26 JUL: Upper body

Well, this is the last week of Phase 2. After that, I have 1.5 weeks till I go on vacation. Instead of starting Phase 3, I'll just do Crossfit WODs as they appear on the website. I hope they are conditioning / stamina dominant workouts, as that will help me get more hiking done on vacation.

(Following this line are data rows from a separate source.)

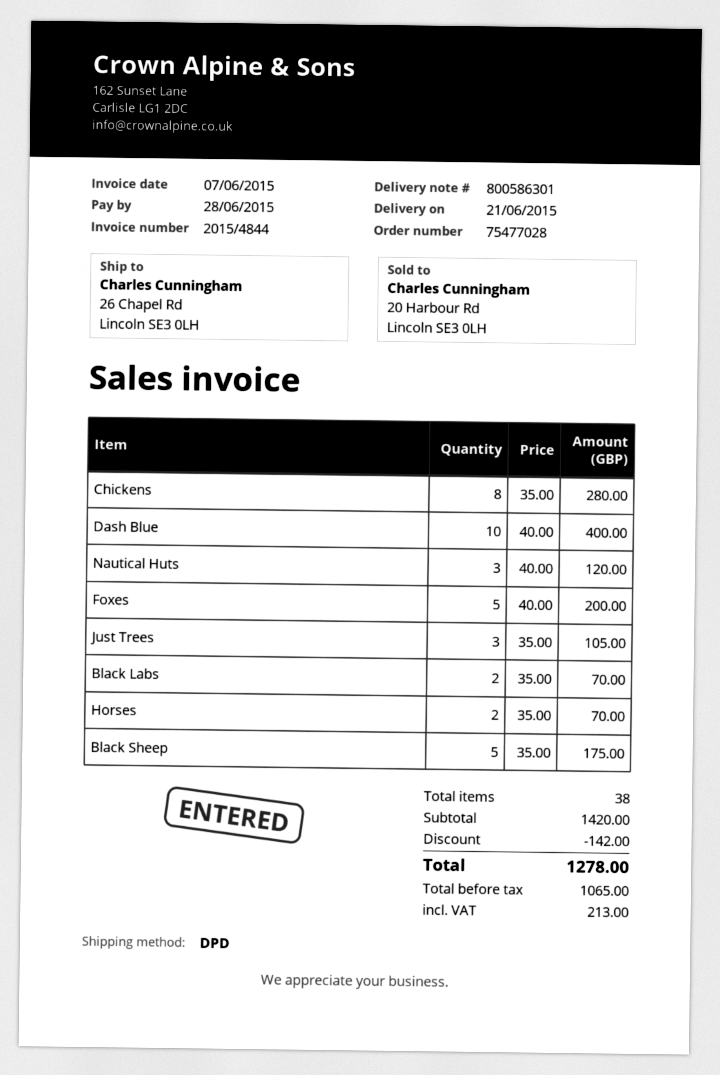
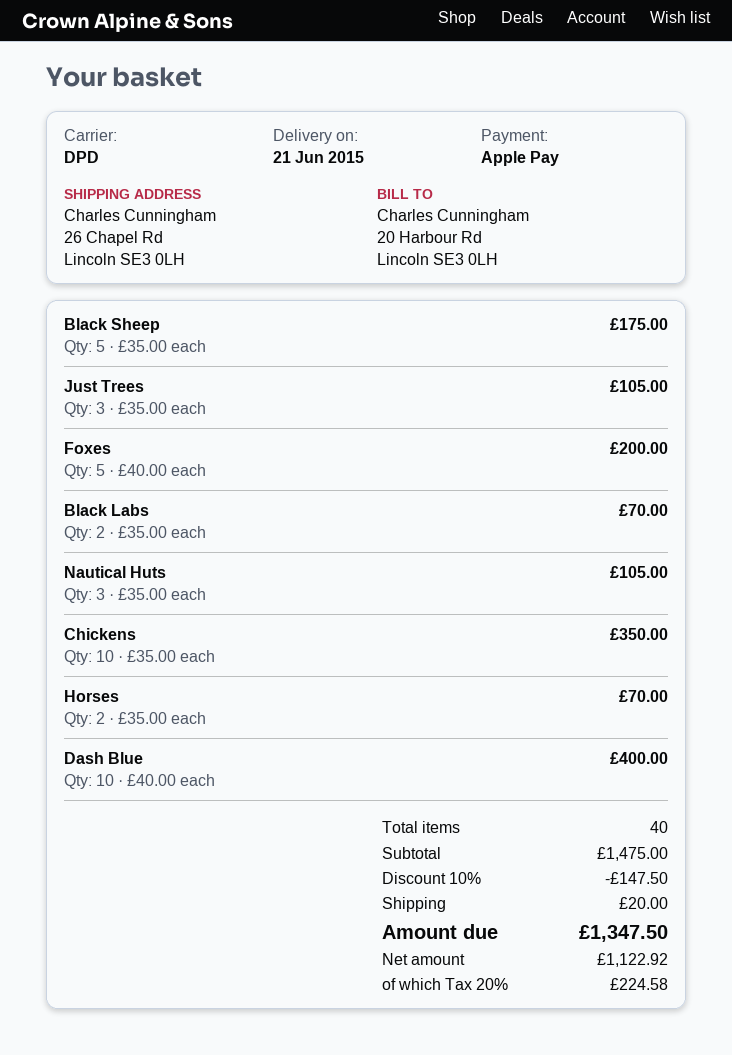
Chickens: 8 x 35.00 = 280.00 -> 10 x 35.00 = 350.00
Nautical Huts: 3 x 40.00 = 120.00 -> 3 x 35.00 = 105.00
total quantity: 38 -> 40
subtotal: 1420.00 -> 1475.00
discount: 142.00 -> 147.50
shipping: none -> 20.00
net: 1065.00 -> 1122.92
tax: 213.00 -> 224.58
total: 1278.00 -> 1347.50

I got a late start tonight, so my results aren't the best ever.

  1. Pullup: BW x 7, 8
  2. One-arm T-bar row: 50 x 12 (each arm)
  3. Inverted row: BW x 11
  4. Incline bench press: 175 x 8, 8
  5. Dips: BW x 6
  6. Skull crusher: 95 x 8, 8
  7. Prone raise: 20s x 8
  8. Lateral raise: 20s x 8
  9. Incline DB curls: 25s x 13, 8, 6
  10. EZ-bar rvs curls: 65 x 12, 12, 12
  11. Ab wheel: 10

My biceps are finally catching up to my torso and triceps. I know I've been doing lighter weights, but the added reps are pushing me into a pain barrier that I never reached with heavy weights or compound-only movements like rows. As much as I'm a proponent of focusing on compount (i.e. multi-joint) exercises and training body movement vs. muscles, I have to admit that doing direct bicep work is working faster and better than anything I've done before.